'Clean coal' will never be feasible, say scientists

March 13, 2010
Issue 

When a respected scientific journal carries a peer-reviewed article branding the key technology behind "clean coal" as "profoundly non-feasible", you'd think governments and coal corporations would react in some fashion.

After all, the proposed Waxman-Markey climate bill in the US reportedly promises "clean coal" a staggering US$60 billion in subsidies. Here in Australia, the Rudd government last year pledged to spend A$2.8 billion to develop carbon capture and storage.

That's a lot of money for dodgy science. In order to survive, the coal industry keeps the prospect of "clean coal" hanging before society's rapt gaze, like some modern-day star of Bethlehem.

For all that, there hasn't been a whisper about the journal article in mainstream news outlets. We haven't even had the Murdoch press try to stigmatise the authors as left-wing bullies and tricksters.

The article appeared in the January issue of the Journal of Petroleum Science and Engineering and was called "Sequestering Carbon Dioxide in a Closed Underground Volume". It was written by professors of engineering Michael Economides, of the University of Houston, and Christine Ehlig-Economides, of Texas A&M University.

Neither Texas nor the US petroleum industry are hotbeds of green radicalism, and the Economides husband-and-wife team are no leftists. Michael Economides, an oil firm chair and energy commentator as well as an academic, is an outspoken denier of human-caused climate change.

But whatever their views on other topics, the duo clearly know their oil and gas reservoirs.

Closed volumes

Although their article is highly technical, it rests on a startlingly simple premise: for carbon dioxide to be locked away from the atmosphere, the rock structures into which it is pumped must be closed volumes. If the structures were to outcrop on the land surface or seabed, the injected gas would have a potential route of escape.

Most of the theoretical work performed to date on geological CO2 sequestration, however, assumes just such an outcropping. Based on experience from pumping carbon dioxide into oilfields to keep the oil flowing, these analyses count on pressure remaining constant at some distant point.

What the Economides team has done is to explore the dynamics of pumping CO2 into a closed volume, where the reservoir pressure will build up. "Instead of the 1-4 percent of bulk volume storability indicated prominently in the literature", they report, "our finding is that CO2 can occupy no more than 1 per cent of the pore volume and likely as much as 100 times less."

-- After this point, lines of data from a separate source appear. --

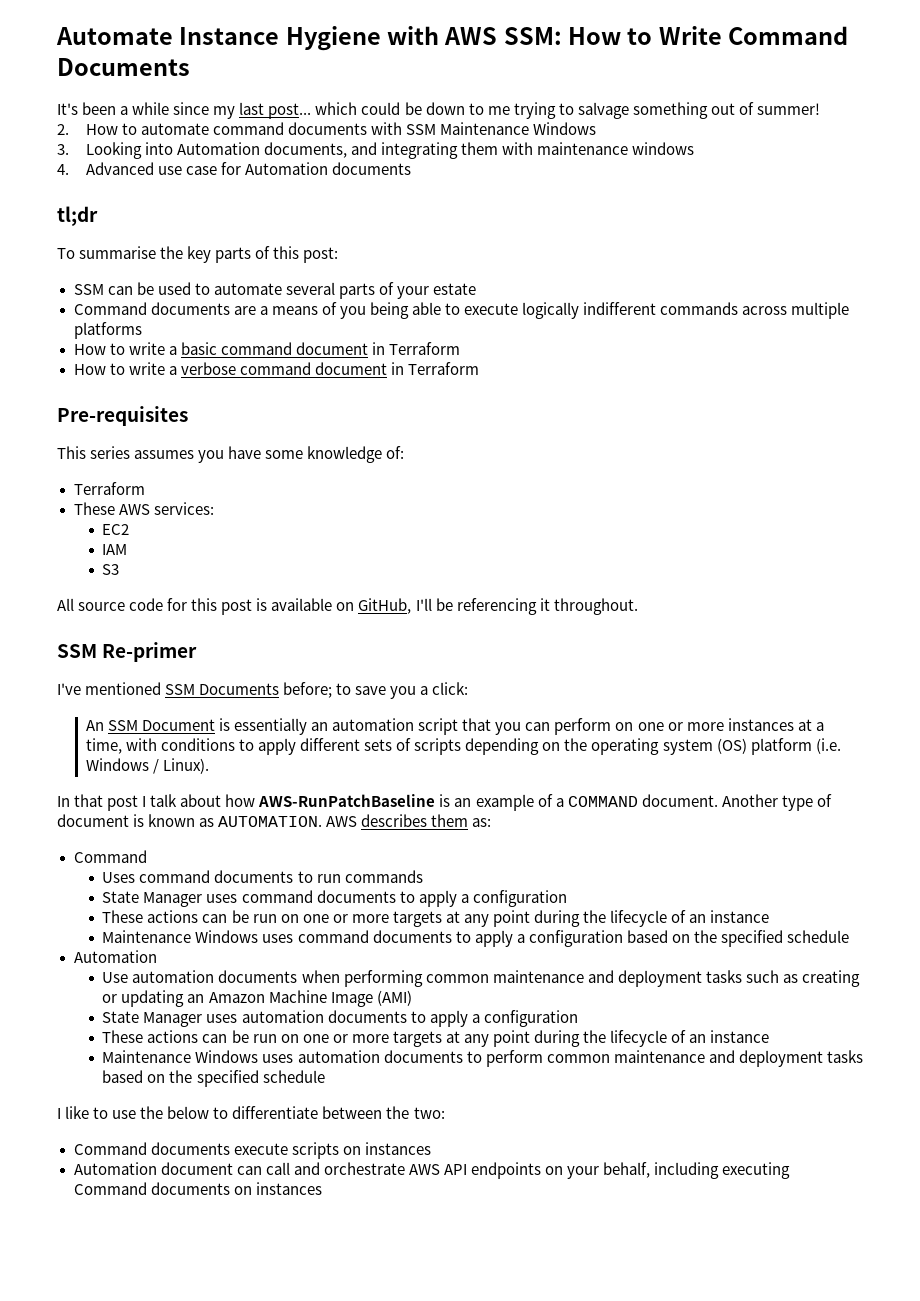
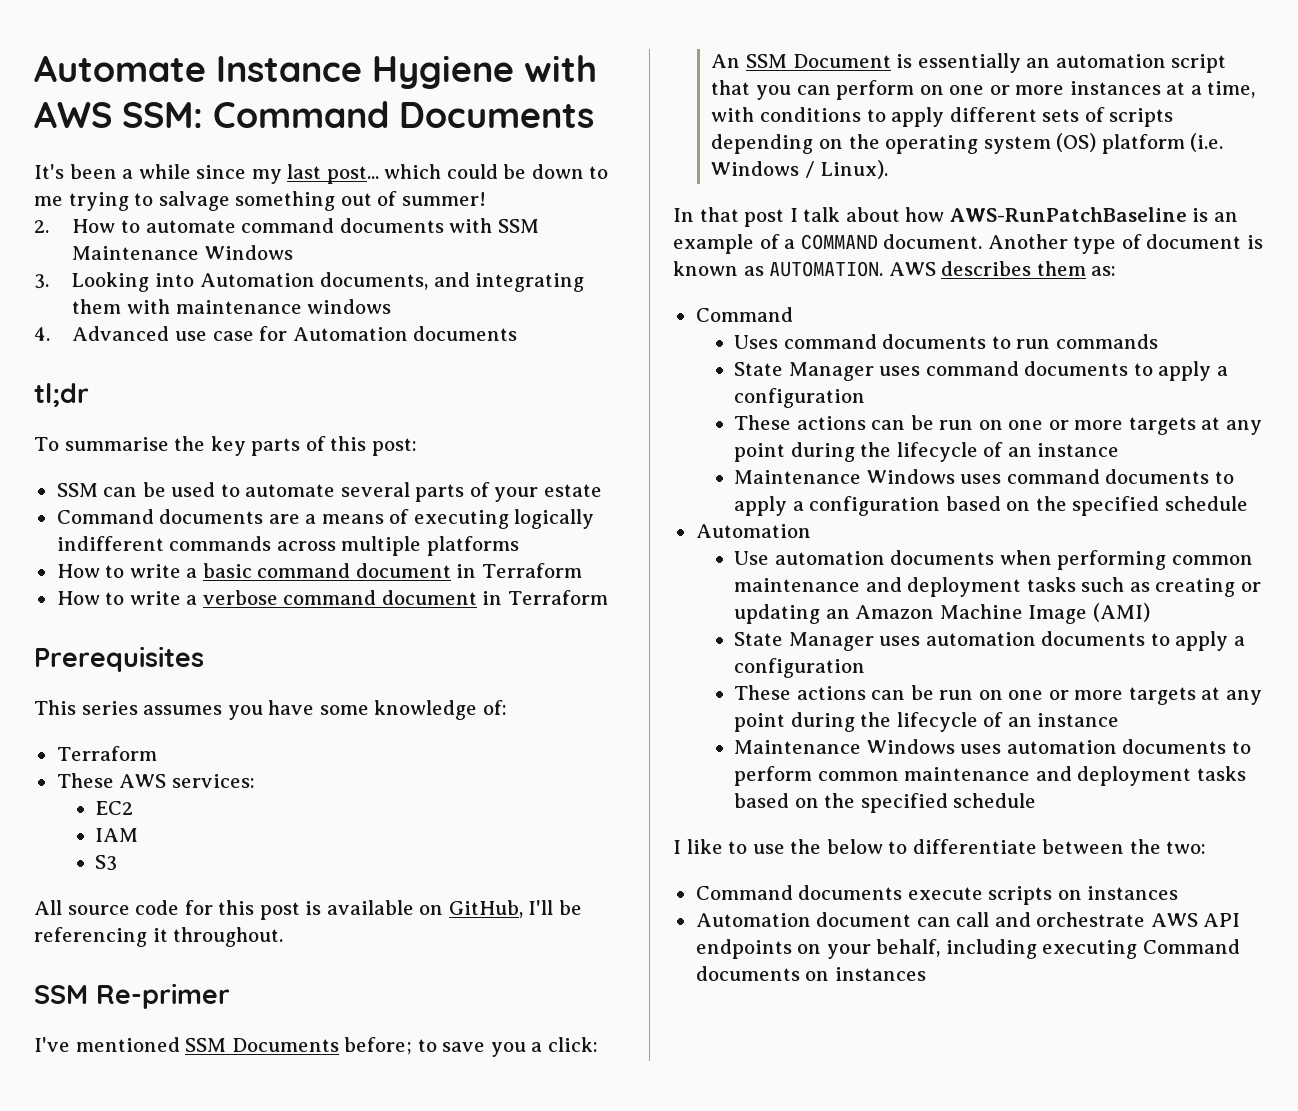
[568,26,722,45] How to Write -> (203, 115) none
[339,302,519,319] you being able to execute -> [413,510,509,529] executing
[57,406,188,426] Pre-requisites -> [34,646,204,672] Prerequisites

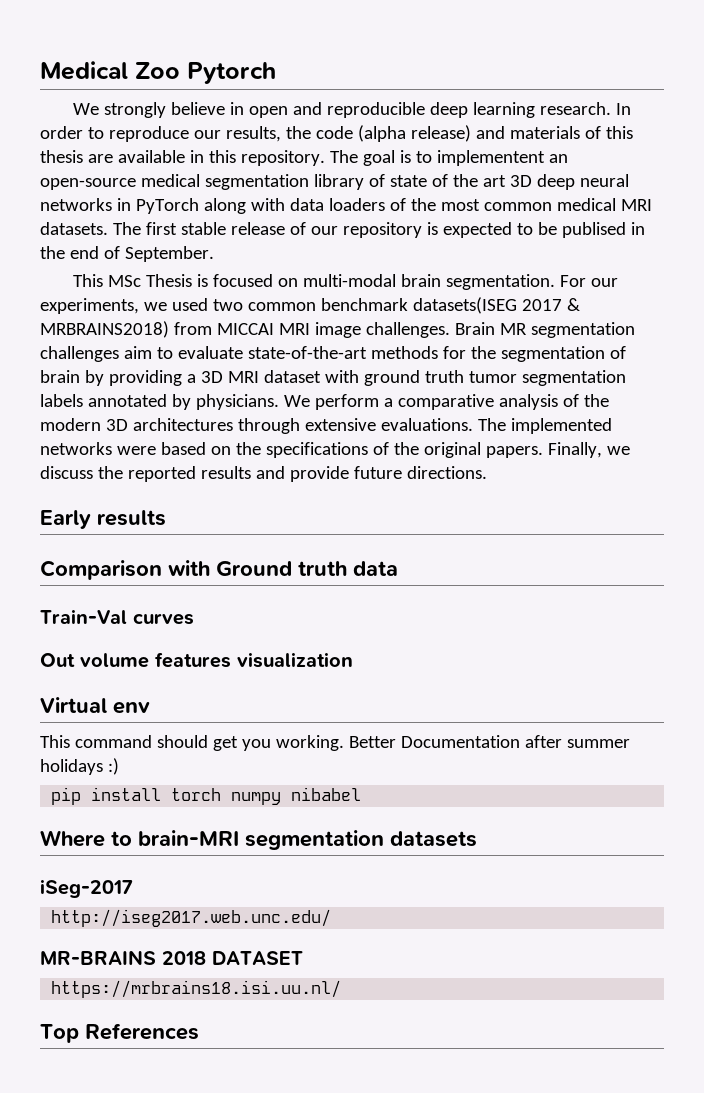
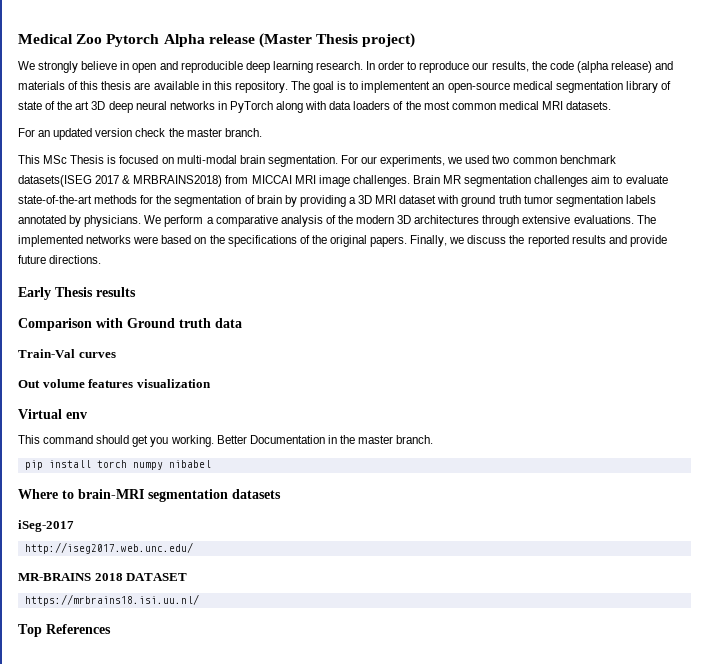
(276, 73) none -> [163,33,416,48] Alpha release (Master Thesis project)
[112,222,645,238] [40,246,214,262] The first stable release of our repository is expected to be publised in the end of September. -> [18,128,262,140] // For an updated version check the master branch.
(91, 519) none -> [55,287,93,297] Thesis
[524,735,630,748] [40,758,119,775] after summer holidays :) -> [327,435,434,444] in the master branch.

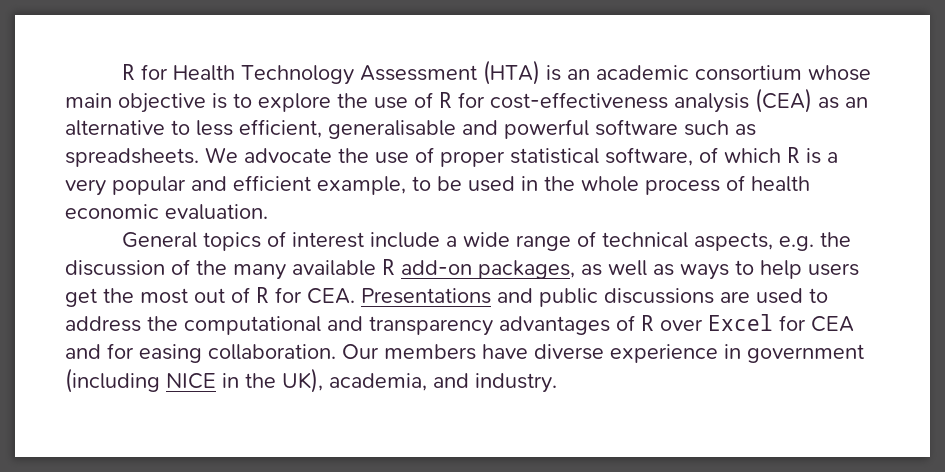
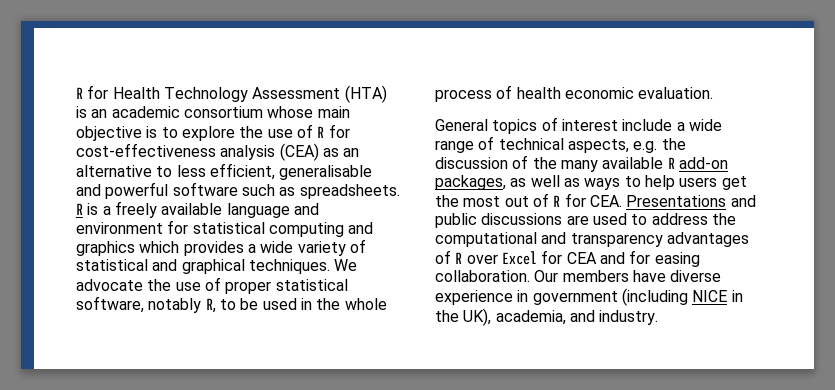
(199, 157) none -> [76,201,319,218] [76,220,374,237] [76,239,366,256] [76,259,330,274] R is a freely available language and environment for statistical computing and graphics which provides a wide variety of statistical and graphical techniques.
[699,147,838,164] [65,175,406,196] of which R is a very popular and efficient example, -> [148,298,216,313] notably R,

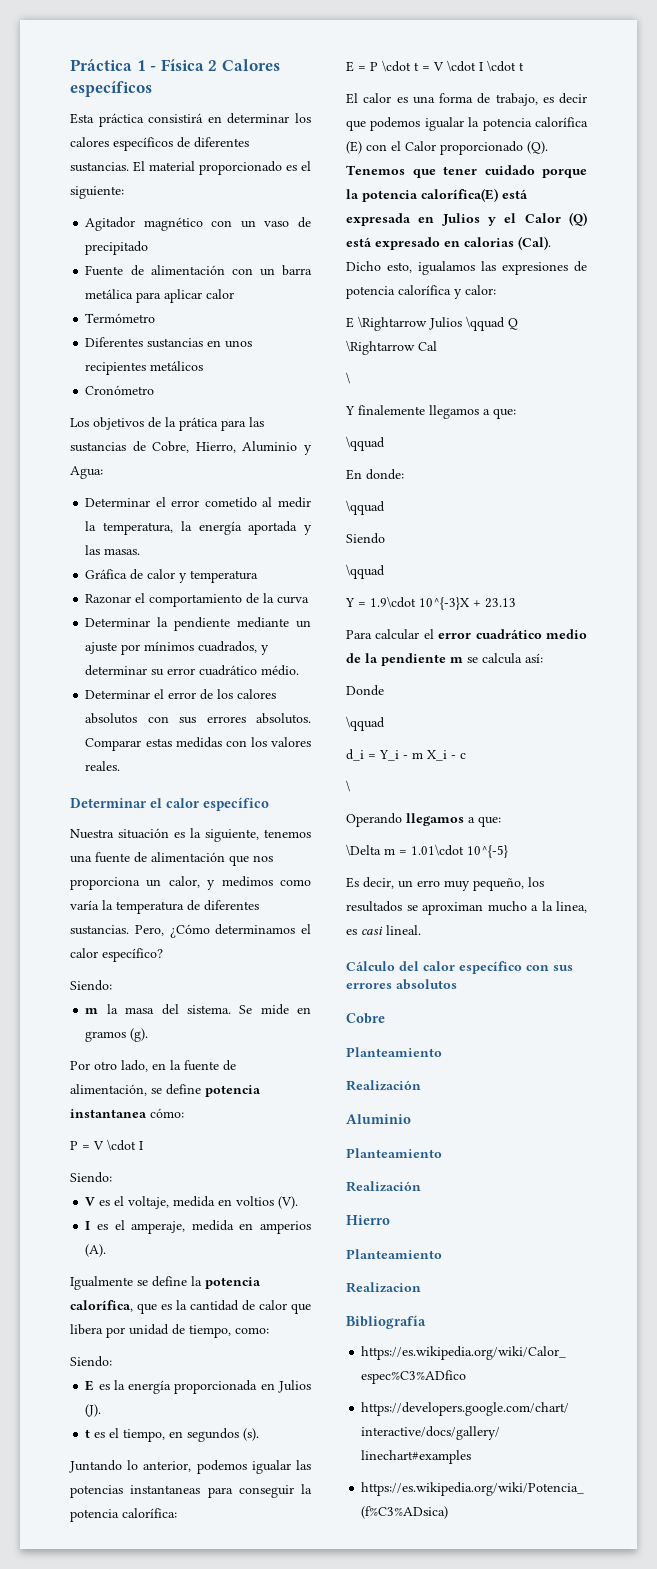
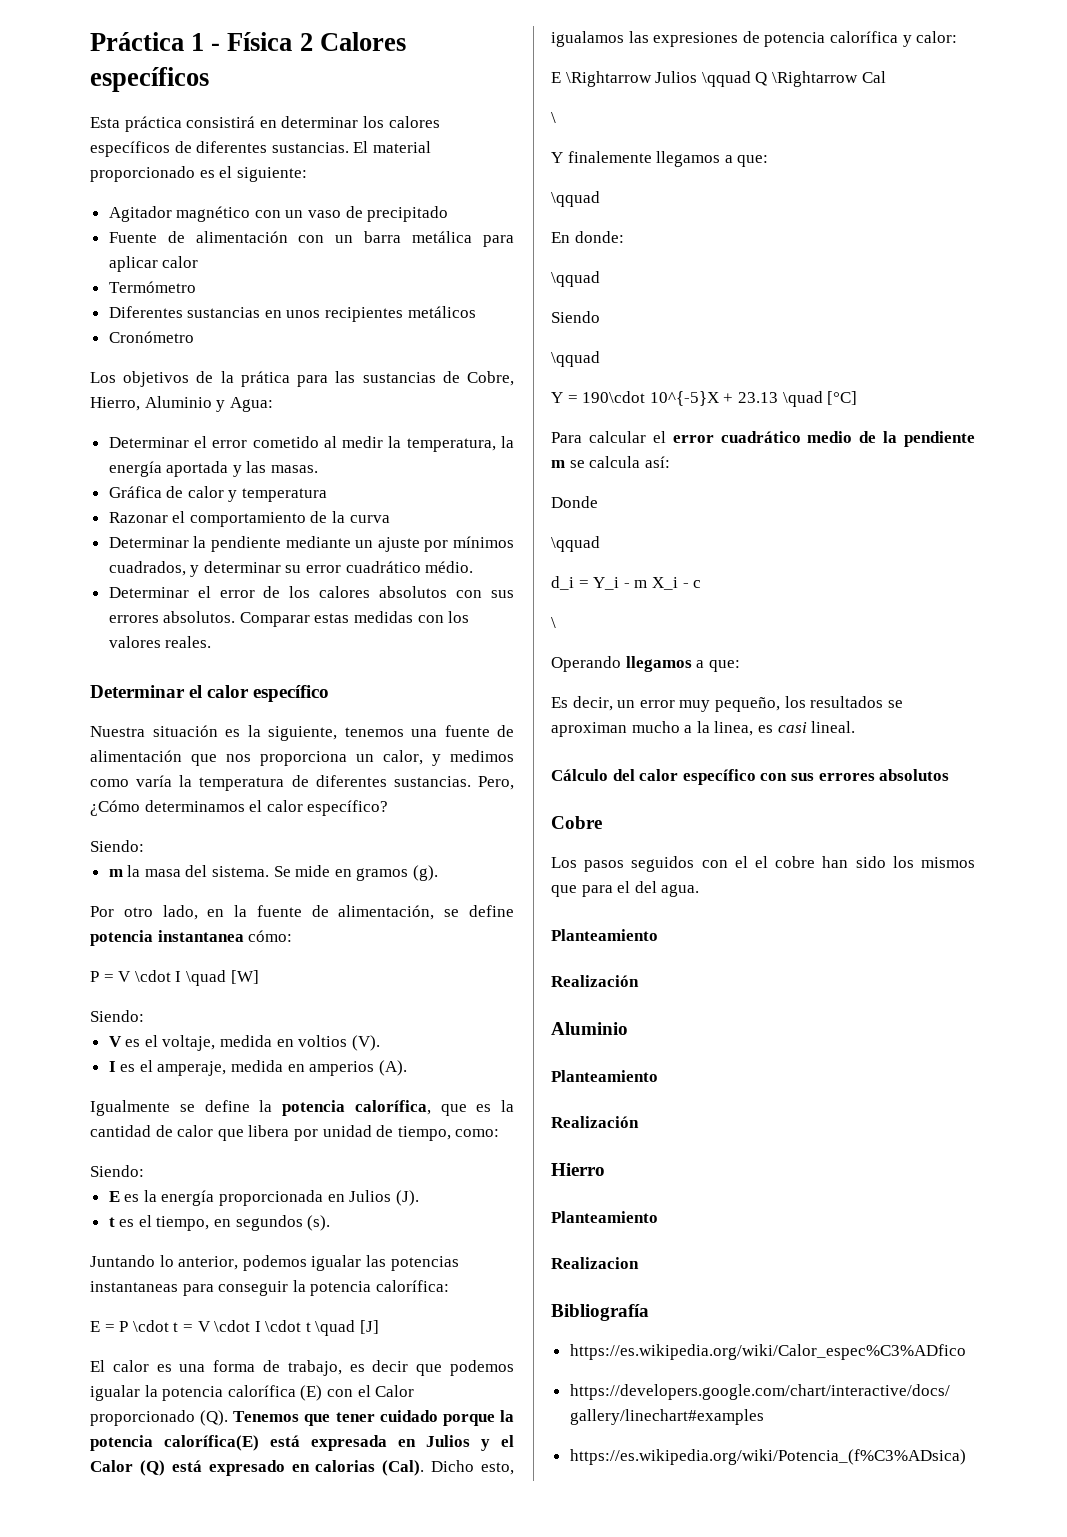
(143, 1145) none -> [185,970,259,986] \quad [W]
(524, 66) none -> [315,1320,380,1336] \quad [J]
[370,596,470,610] 1.9\cdot 10^{-3}X -> [582,391,719,406] 190\cdot 10^{-5}X
(516, 603) none -> [782,391,858,407] \quad [°C]
[346,844,508,858] // \Delta m = 1.01\cdot 10^{-5} -> (740, 666) none
[417,880,440,887] erro -> [639,700,675,708] error
(385, 1018) none -> [551,856,975,872] [551,881,700,897] // Los pasos seguidos con el el cobre han sido los mismos que para el del agua.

From this, they conclude that sequestering the gas underground will "require from 5 to 20 times more underground reservoir volume than has been envisioned by many, including federal government laboratories".

Fantastical

What would this volume be, for a single medium-sized coal-fired power station of 500 Megawatts capacity? Unless hundreds of injection wells are drilled, constraints on injection pressure mean the reservoir has to be enormous, "the size of a small US state". Hopes of using geological sequestration to deal with the vast emissions of the coal-fired energy industry, the authors argue, are therefore fantastical.

To drive home their conclusion, the authors cite the example of the much-referenced Sleipner gas field under the North Sea, now being used for carbon dioxide sequestration. Sleipner sequesters about one million tonnes of CO2 per year.

The annual output from a single modest-sized 500 MW power plant, though, is about three million tonnes.

"There is no need to research this subject any longer", Michael Economides concluded in a February 20 editorial in a newspaper in the coal-mining state of Wyoming. "Let's try something else."

Are the Economides duo correct?

That is for engineers to decide, but the fact that the article passed peer review is important.

While this does not guarantee correctness, it shows experts agree that proper scientific methods were followed, and that the results obtained are plausible.

If the calculations in the article are borne out, the world thermal coal industry will take big losses. In Europe and the US, the environmental movement has coal interests on the run. Not a single new coal-fired power plant, according to the Truthout site on February 27, broke ground in the US during 2009.

In Australia the picture is different, with coal-fired power enjoying something of a renaissance. Greenpeace reports that as many as 12 new coal-fired plants are under construction, planned or proposed in all states except Tasmania.

Stock markets

Meanwhile, the stock markets are dizzy with the expectation of profits from the export of thermal coal from vast new Queensland mines.

It is not surprising that Australia's conservative media, while thundering about the emails of harassed climate scientists, should ignore the bombshell that now threatens "clean coal". Trash the myth that power station emissions will one day be safely locked away, and two key underpinnings of Australian capitalism — cheap energy, and the income stream from coal exports — lie open to intensified attack.

In this case, the conservatives might well practice a little of the "transparency" they urge on others.